Start of Block
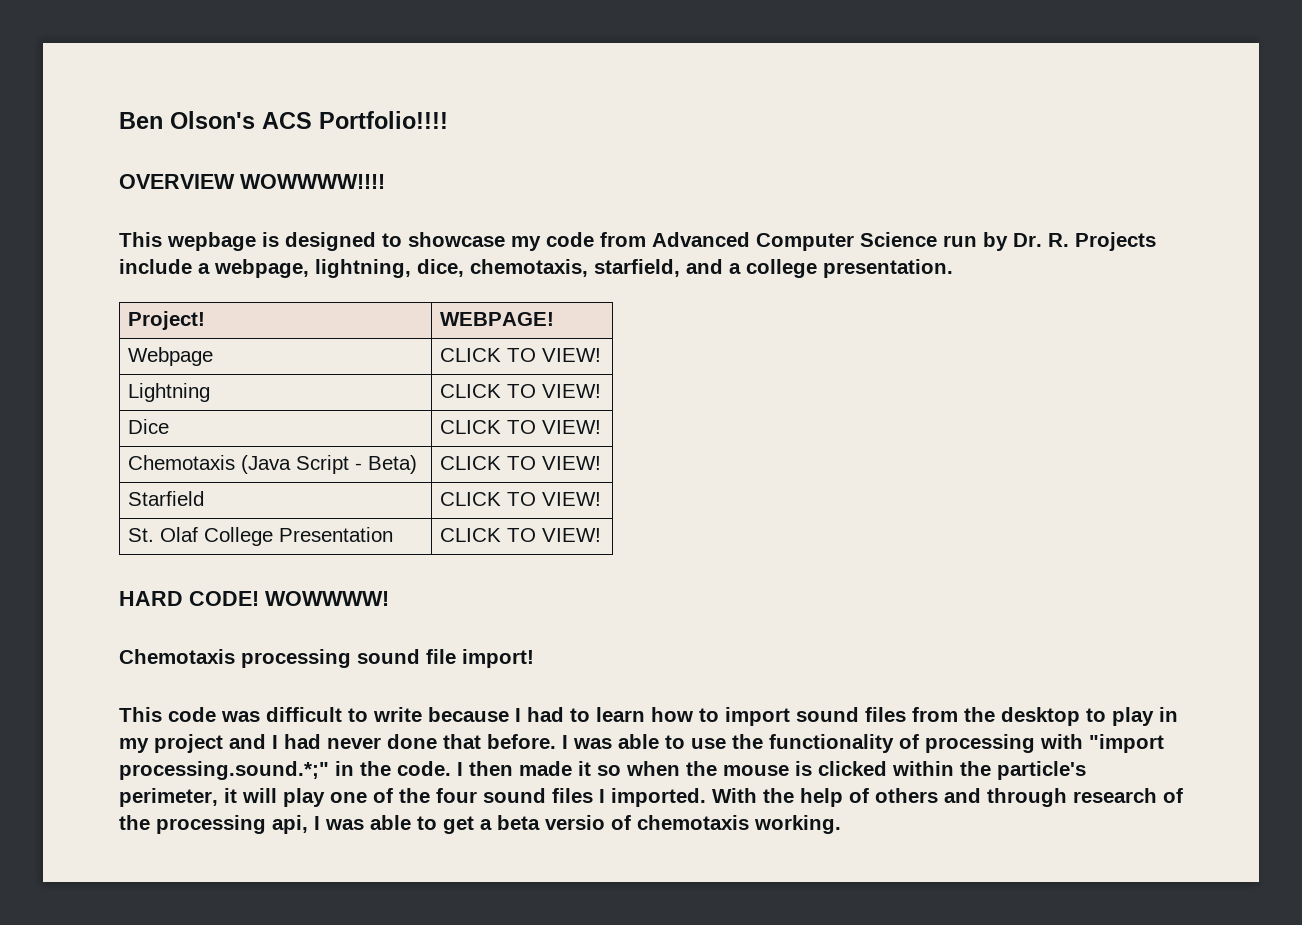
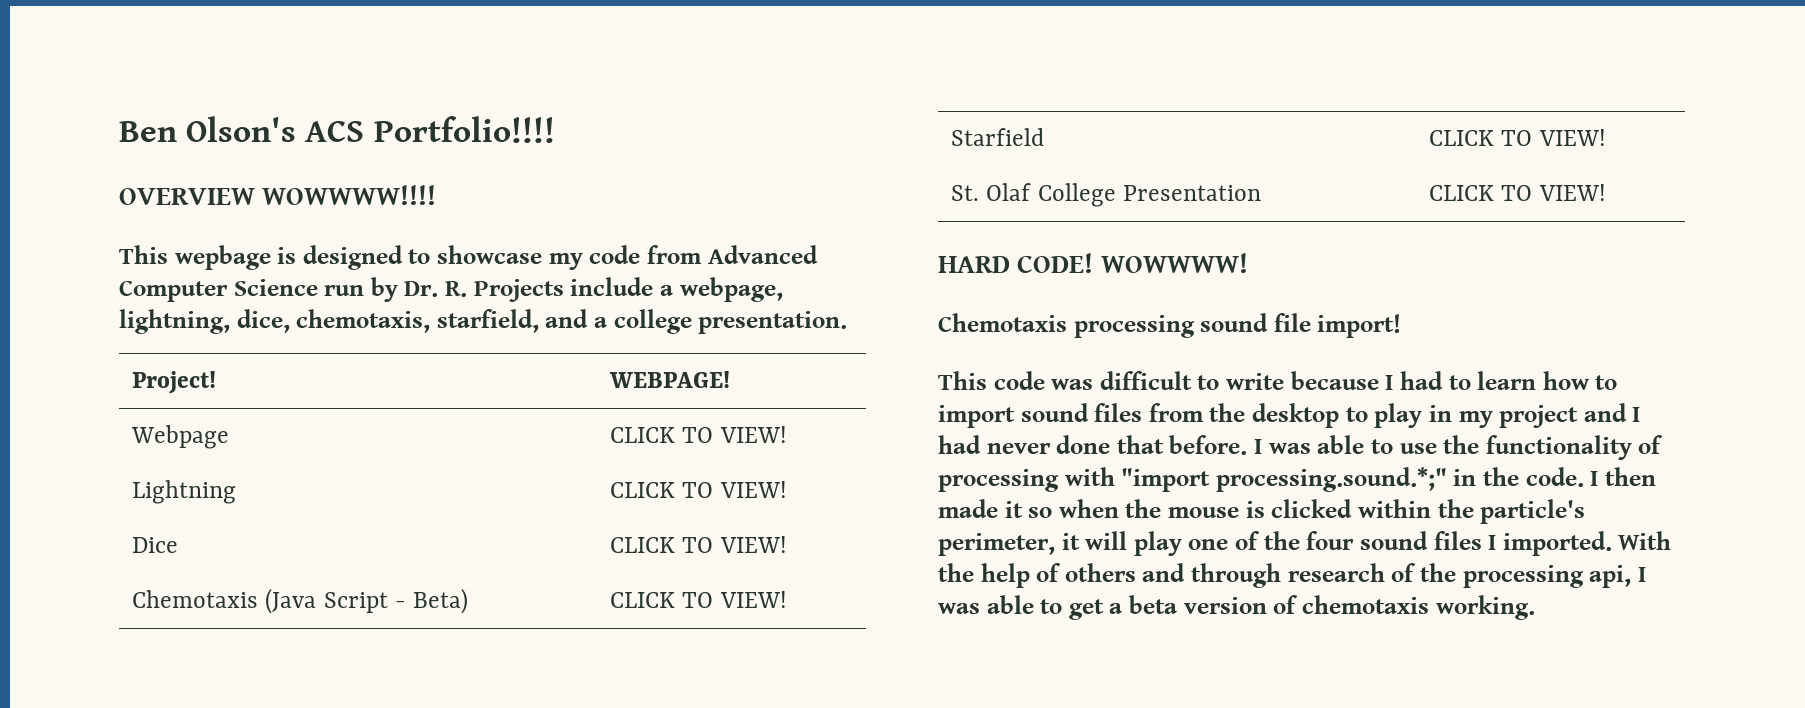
- With the help of others and through research of the processing api, I was able to get a beta versio of chemotaxis working.
+ With the help of others and through research of the processing api, I was able to get a beta version of chemotaxis working.

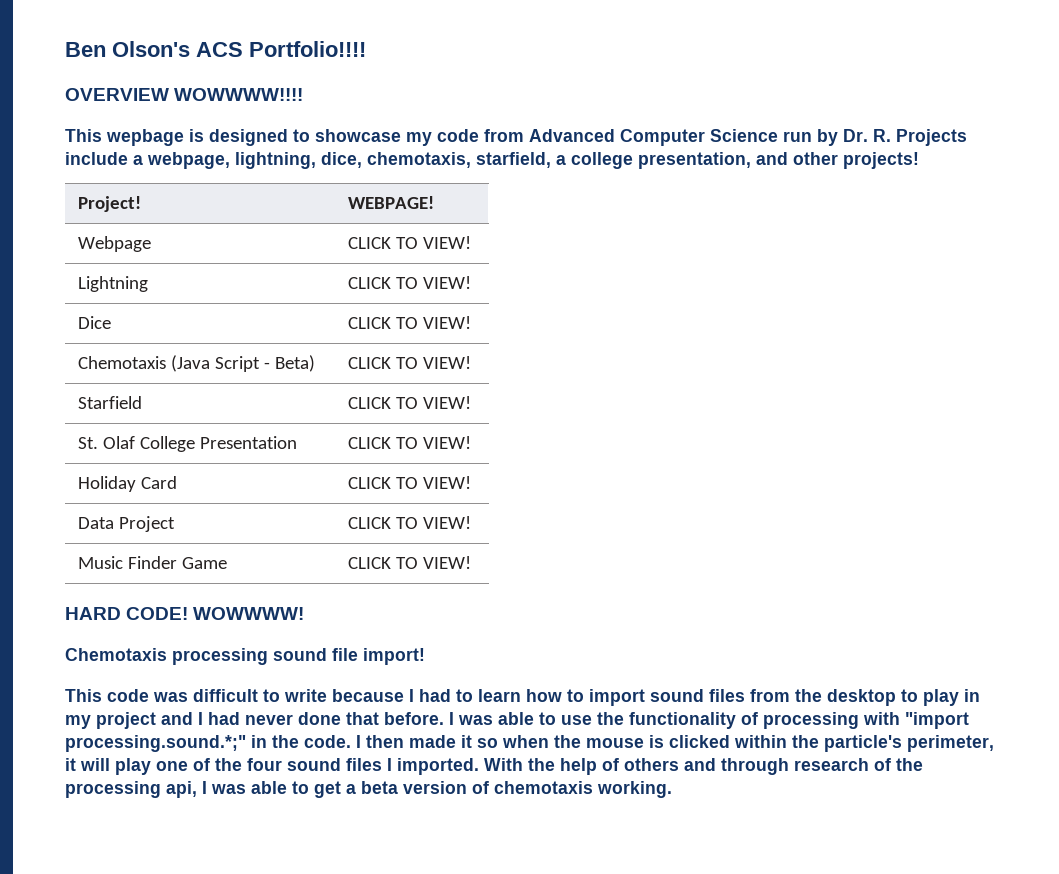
- This wepbage is designed to showcase my code from Advanced Computer Science run by Dr. R. Projects include a webpage, lightning, dice, chemotaxis, starfield, and a college presentation.
+ This wepbage is designed to showcase my code from Advanced Computer Science run by Dr. R. Projects include a webpage, lightning, dice, chemotaxis, starfield, a college presentation, and other projects!
+ Holiday Card | CLICK TO VIEW!
+ Data Project | CLICK TO VIEW!
+ Music Finder Game | CLICK TO VIEW!

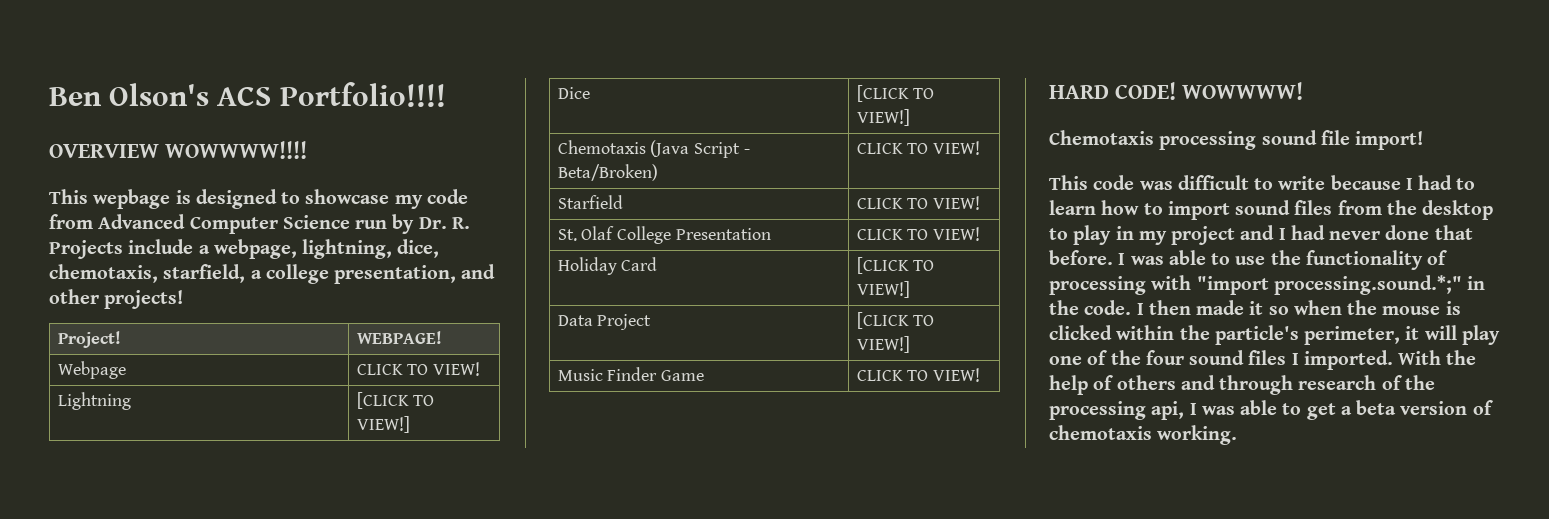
- Lightning | CLICK TO VIEW!
- Dice | CLICK TO VIEW!
+ Lightning | [CLICK TO VIEW!]
+ Dice | [CLICK TO VIEW!]
- Chemotaxis (Java Script - Beta) | CLICK TO VIEW!
+ Chemotaxis (Java Script - Beta/Broken) | CLICK TO VIEW!
- Holiday Card | CLICK TO VIEW!
+ Holiday Card | [CLICK TO VIEW!]
- Data Project | CLICK TO VIEW!
+ Data Project | [CLICK TO VIEW!]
End of Block
**Goal of the exercise**
Count up the lines in the material above that contain the string "With", then state that figure alone.

**Written response**
2